Somebody with the title “corporate crisis consultant” actually worries, in LeVine’s story, about how well the Gulf spill “plays to the ‘Don’t Drill, the sky is falling crowd.'” Because, you see, everything that happens in the world is now something that corporations view as an event that can and should be stage managed (hence the word ‘play’) to adhere to, and ultimately benefit, their version of reality. A reality often at odds with what a majority usually would perceive as objective reality, so perceptions must be shaped and shifted accordingly. In their reality BP’s mistake wasn’t greedy carelessness manifested in shoddy engineering, it was the company’s failure to properly coordinate who would “take charge of the public message.” Instead of worrying about a piece of fail-safe equipment that is mandatory for drilling throughout most of the world, BP’s real sin was not having a robust “pre-disaster” plan complete with “‘competitive video.'” Here’s the “crisis consultant” defining competitive video

“competitive video,” meaning pre-prepared company footage that can be offered up to networks as stock shots for broadcast. In BP’s case, this could have included training drills and the application of dispersants “You know there will be horrible pictures” in such a situation, Spaeth explains, so it’s important to get out company images prior to the appearance of pictures in “the dead, soiled bird stage” of a catastrophe.”

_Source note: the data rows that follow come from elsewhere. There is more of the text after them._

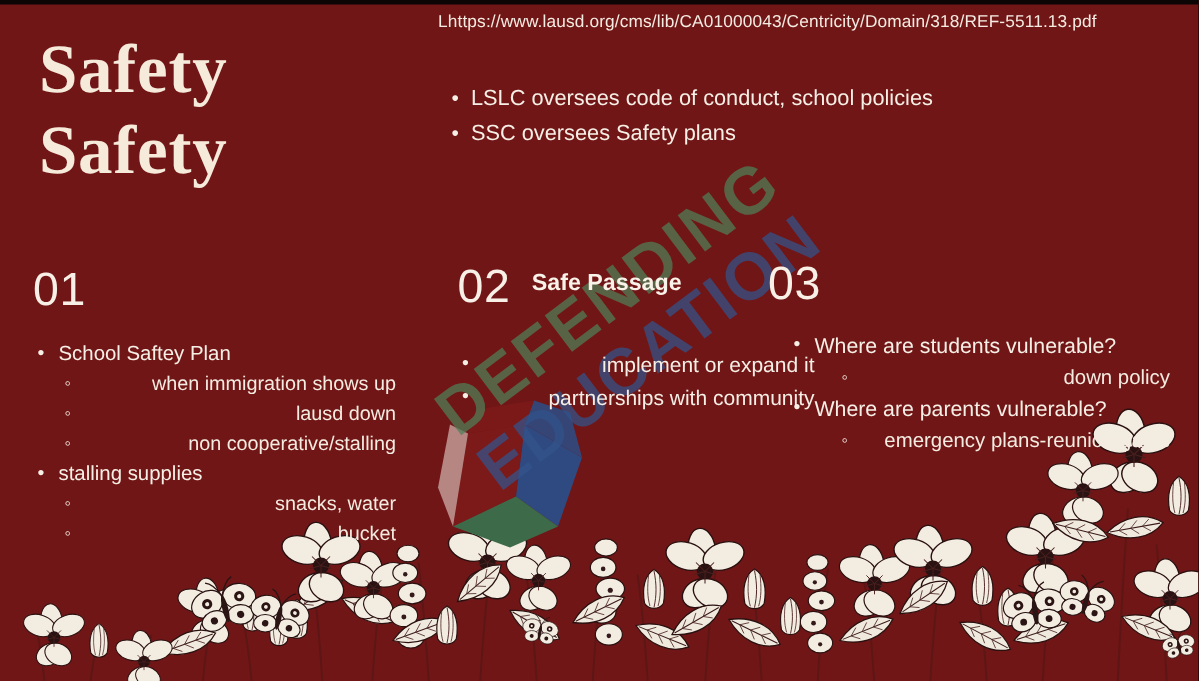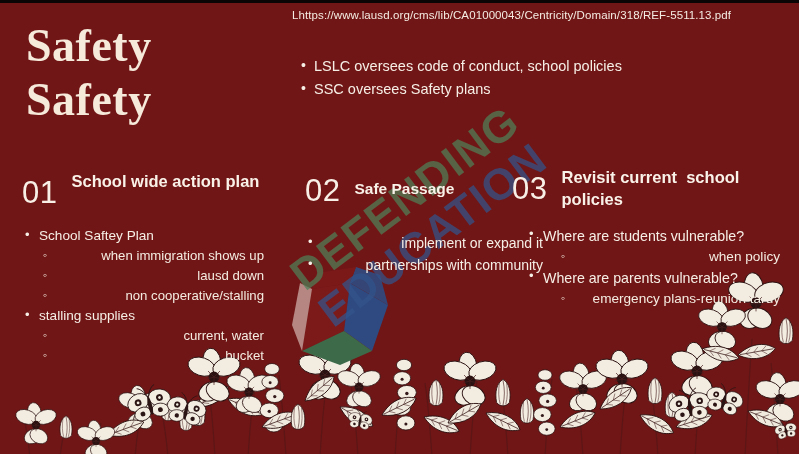--- a/index.html
+++ b/index.html
@@ -367,67 +367,65 @@
     <div id="header-link">Lhttps://www.lausd.org/cms/lib/CA01000043/Centricity/Domain/318/REF-5511.13.pdf</div>
 
     <ul id="header-bullets">
       <li>LSLC oversees code of conduct, school policies</li>
       <li>SSC oversees Safety plans</li>
     </ul>
 
     <div class="col" id="col1">
       <div class="col-head">
         <div class="col-num">01</div>
-        <div class="col-title">School wide action plan</div>
       </div>
       <ul class="blist">
         <li>
           <span>School Saftey Plan</span>
           <ul class="sublist">
             <li>when immigration shows up</li>
             <li>lausd down</li>
             <li>non cooperative/stalling</li>
           </ul>
         </li>
         <li>
           <span>stalling supplies</span>
           <ul class="sublist">
-            <li>current, water</li>
+            <li>snacks, water</li>
             <li>bucket</li>
           </ul>
         </li>
       </ul>
     </div>
 
     <div class="col" id="col2">
       <div class="col-head">
         <div class="col-num">02</div>
         <div class="col-title">Safe Passage</div>
       </div>
       <ul class="blist">
         <li>implement or expand it</li>
         <li>partnerships with community</li>
       </ul>
     </div>
 
     <div class="col" id="col3">
       <div class="col-head">
         <div class="col-num">03</div>
-        <div class="col-title">Revisit current  school policies</div>
       </div>
       <ul class="blist">
         <li>
           <span>Where are students vulnerable?</span>
           <ul class="sublist">
-            <li>when policy</li>
+            <li>down policy</li>
           </ul>
         </li>
         <li>
           <span>Where are parents vulnerable?</span>
           <ul class="sublist">
-            <li>emergency plans-reunion tardy</li>
+            <li>emergency plans-reunion gates</li>
           </ul>
         </li>
       </ul>
     </div>
 
   </div>
 </div>
 
 </body></html>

Canned safety videos released to pliant news outlets to compete for airtime with those pesky, mood-killing “dead, soiled bird” pics: this is what passes as a  technique recommended for inclusion in a “pre-disaster plan” designed for major oil companies by the hacks they pay handsomely to explain away their disasters  as just a matter of “perception?”  This is one of the saddest, yet purely unadulterated expressions of the corporate ethos yet recorded.  It’s an ethos and belief system that says: never look at improving your products and/or procedures, when you can focus on making your inevitable damage (if corporations are the models of competence and efficiency they are always touted as: why is there a need for a “corporate crisis consulting” industry?) appear somehow benign, if you hope for the best and try hard enough with hastily employed “competitive video.” The fact that this damage, caused by predictably sloppy, negligent corporate behavior, is destroying land and lives never, ever occurs to these people. All BP can do is curse their luck and whine about how, despite all their efforts, the majority of the public correctly perceives what they do as being “a dangerous, dirty business.”